Des pistes existaient, mais Liverpool a renoncé. « Il y avait d’autres options que nous avons décidé de ne pas prendre pour différentes raisons, parfois sportives, parfois économiques. Ça n’avait pas de sens sur ce marché. »

Le discours est net. Pas de regret affiché, pas de nostalgie d’un mercato manqué. « Je suis content maintenant. J’ai beaucoup de qualité dans l’équipe. Maintenant, c’est le moment pour moi et les joueurs de développer ce que nous avons. »

Barcola, Munoz, Jacquet, Araujo : un visage remodelé

Derrière le cas Barcola, vitrine onéreuse de l’été, se cache un travail plus en profondeur. Le défenseur central Jeremy Jacquet, recruté pour 60 millions de livres, avait été bouclé dès janvier et rejoint enfin le groupe. Sous Iraola, Liverpool a aussi attiré l’ailier Victor Munoz en provenance d’Osasuna pour 34,5 millions de livres et obtenu le prêt de Ronald Araujo en défense, en provenance de Barcelona.

Des profils puissants, agressifs, faits pour coller à l’idée de jeu intense de l’Espagnol. Le message est clair : Liverpool ne s’est pas dispersé. Le club a payé cher, mais pour des profils ciblés.

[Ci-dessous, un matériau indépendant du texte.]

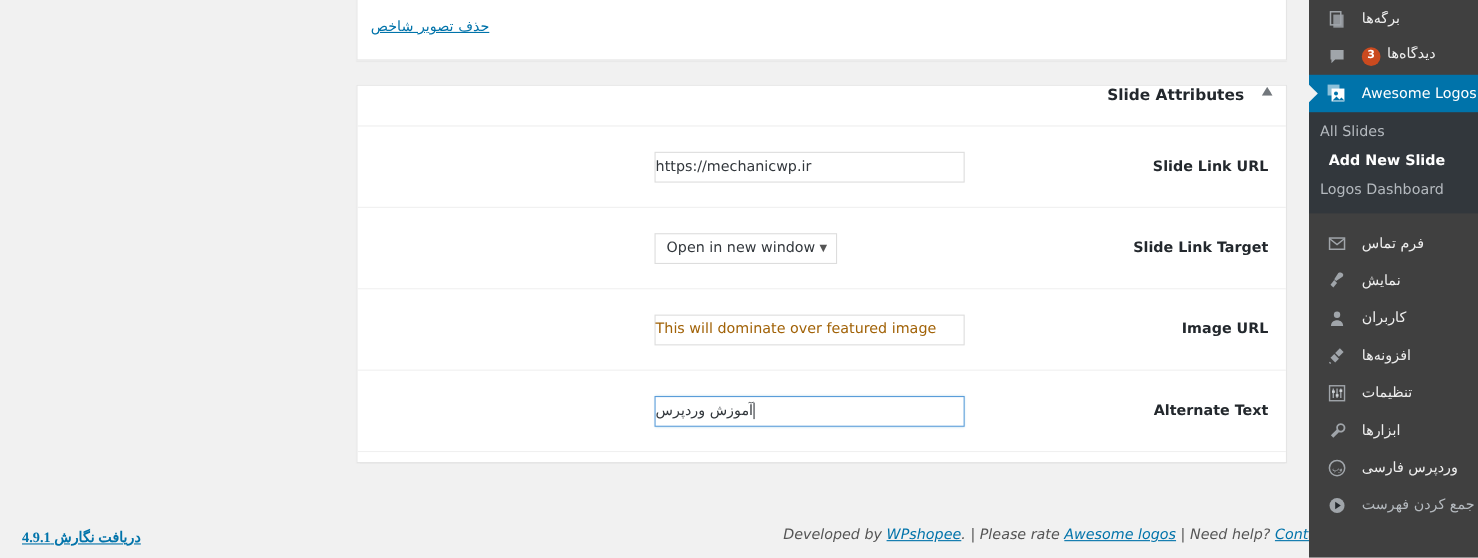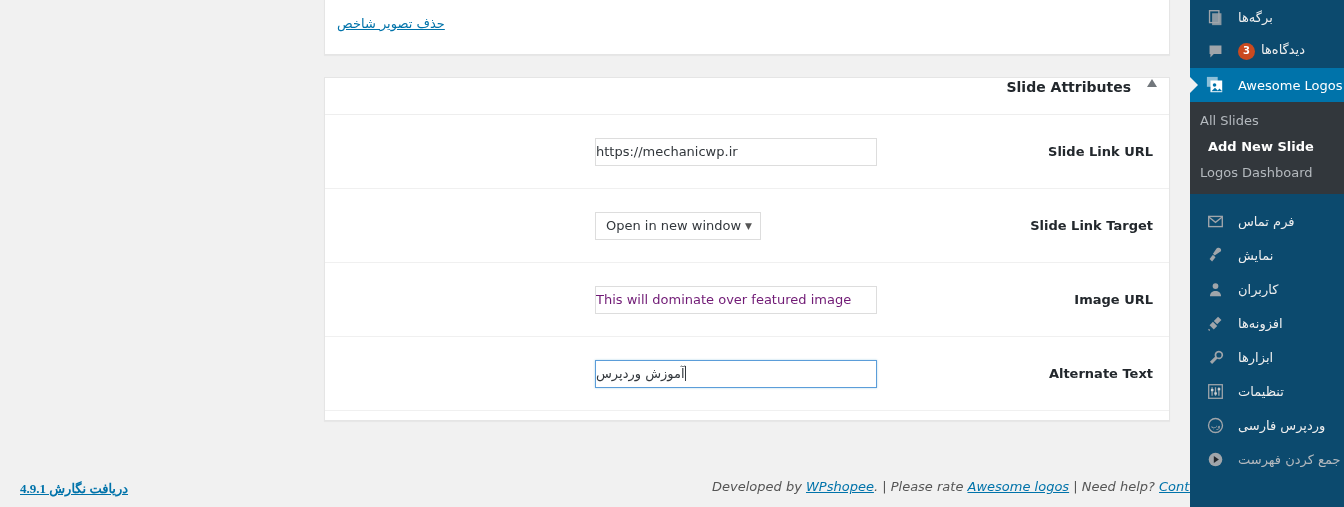--- a/index.html
+++ b/index.html
@@ -22,7 +22,7 @@
     position: absolute;
     top: 0; right: 0;
     width: 154px; height: 507px;
-    background: #0c4a6e;
+    background: #404040;
     direction: rtl;
     overflow: hidden;
   }

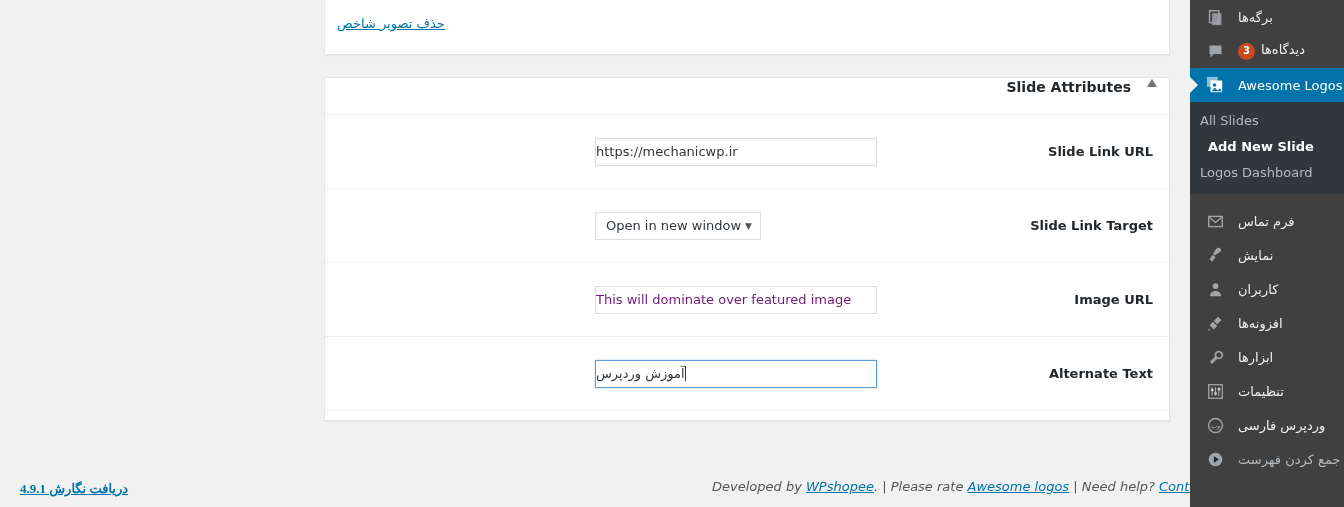--- a/index.html
+++ b/index.html
@@ -242,7 +242,7 @@
     color: #32373c;
     direction: rtl;
   }
-  .fake-input.ph { color: #701a75; }
+  .fake-input.ph { color: #a16207; }
   .fake-input.focused {
     border: 1px solid #5b9dd9;
     box-shadow: 0 0 2px rgba(30,140,190,.35);

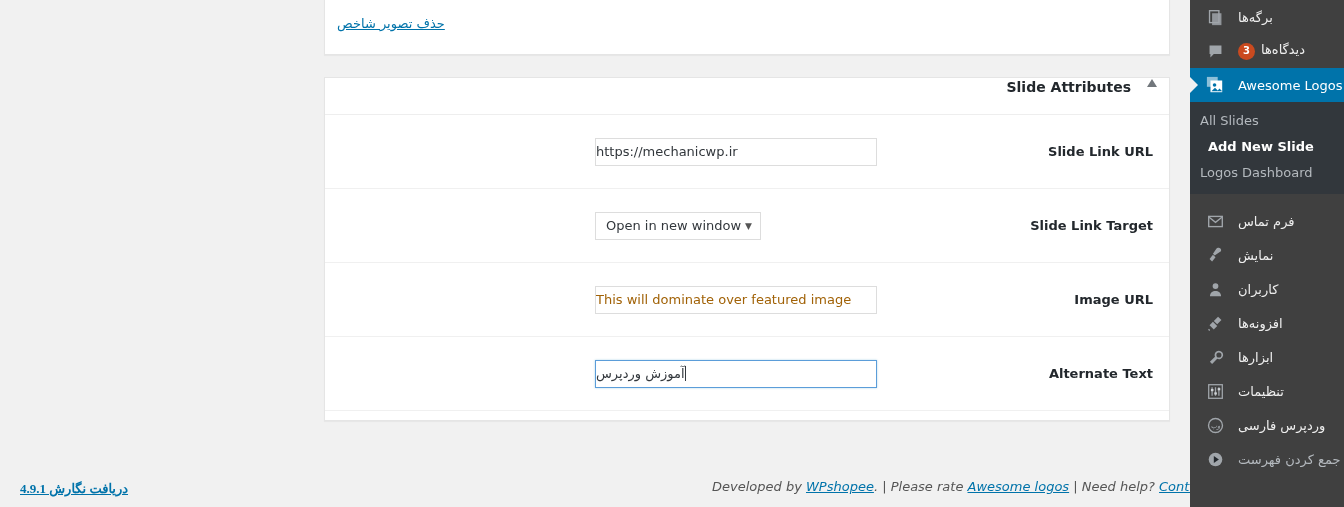--- a/index.html
+++ b/index.html
@@ -431,15 +431,6 @@
     </div>
 
     <div class="menu-item">
-      <span class="mi-label">ابزارها</span>
-      <span class="mi-icon">
-        <svg width="17" height="17" viewBox="0 0 20 20">
-          <path d="M14 2a5 5 0 0 0-4.6 7l-6 6 2.6 2.6 6-6A5 5 0 1 0 14 2zm0 2a3 3 0 1 1 0 6 3 3 0 0 1 0-6z" fill="#a0a5aa"></path>
-        </svg>
-      </span>
-    </div>
-
-    <div class="menu-item">
       <span class="mi-label">تنظیمات</span>
       <span class="mi-icon">
         <svg width="17" height="17" viewBox="0 0 20 20">
@@ -453,6 +444,15 @@
     </div>
 
     <div class="menu-item">
+      <span class="mi-label">ابزارها</span>
+      <span class="mi-icon">
+        <svg width="17" height="17" viewBox="0 0 20 20">
+          <path d="M14 2a5 5 0 0 0-4.6 7l-6 6 2.6 2.6 6-6A5 5 0 1 0 14 2zm0 2a3 3 0 1 1 0 6 3 3 0 0 1 0-6z" fill="#a0a5aa"></path>
+        </svg>
+      </span>
+    </div>
+
+    <div class="menu-item">
       <span class="mi-label">وردپرس فارسی</span>
       <span class="mi-icon">
         <svg width="17" height="17" viewBox="0 0 20 20">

Un milieu sans Curtis Jones, mais avec des solutions

Le départ de Curtis Jones vers l’Inter Milan, pour 30 millions de livres, aurait pu pousser la direction à recruter dans l’axe. Elle a choisi l’inverse. Aucun remplaçant direct. Iraola assume encore.

Jones sortait d’une saison à 49 apparitions. Un cadre en moins sur la feuille de match, mais pas, selon son entraîneur, un vide ingérable. Iraola dispose désormais de quatre milieux centraux expérimentés : Dominik Szoboszlai, Ryan Gravenberch, Alexis Mac Allister et Wataru Endo, sans oublier le jeune Trey Nyoni, qui frappe à la porte.

« Au milieu, nous avons de bons chiffres », insiste-t-il.

La clé, pour lui, ne se trouve plus dans le marché, mais sur le banc de touche. « Maintenant, c’est une question de prendre les bonnes décisions de ma part. Je cherche les meilleures combinaisons et nous entrons dans une période où nous allons jouer beaucoup de matchs. Nous aurons l’occasion de voir les options que nous avons et les associations possibles. C’est une question de coaching. »

Autrement dit : la profondeur existe, à lui de la faire vivre.

Gakpo retenu, message envoyé

Dernier signal fort du mercato : Cody Gakpo est toujours là. Manchester City a tenté un coup de force avec une offre de 80 millions de livres. Liverpool a dit non. Et Iraola ne cache pas son soulagement.

Il se dit « content de garder Cody Gakpo parce que c’est un joueur précieux ». Dans un été où les prix flambent et où les grands clubs n’hésitent plus à piller chez le voisin, cette décision ressemble à une prise de position. Liverpool vend, oui, mais pas tout, pas n’importe qui, et pas à n’importe quel prix.

À présent, l’effectif est figé. Les cartes sont distribuées. Iraola ne demande plus de renforts, il réclame du temps, du travail et des automatismes. La suite se jouera sur le terrain, dès vendredi soir, quand Bradley Barcola et les autres nouveaux visages commenceront à montrer si ce mercato assumé peut réellement relancer Liverpool au sommet.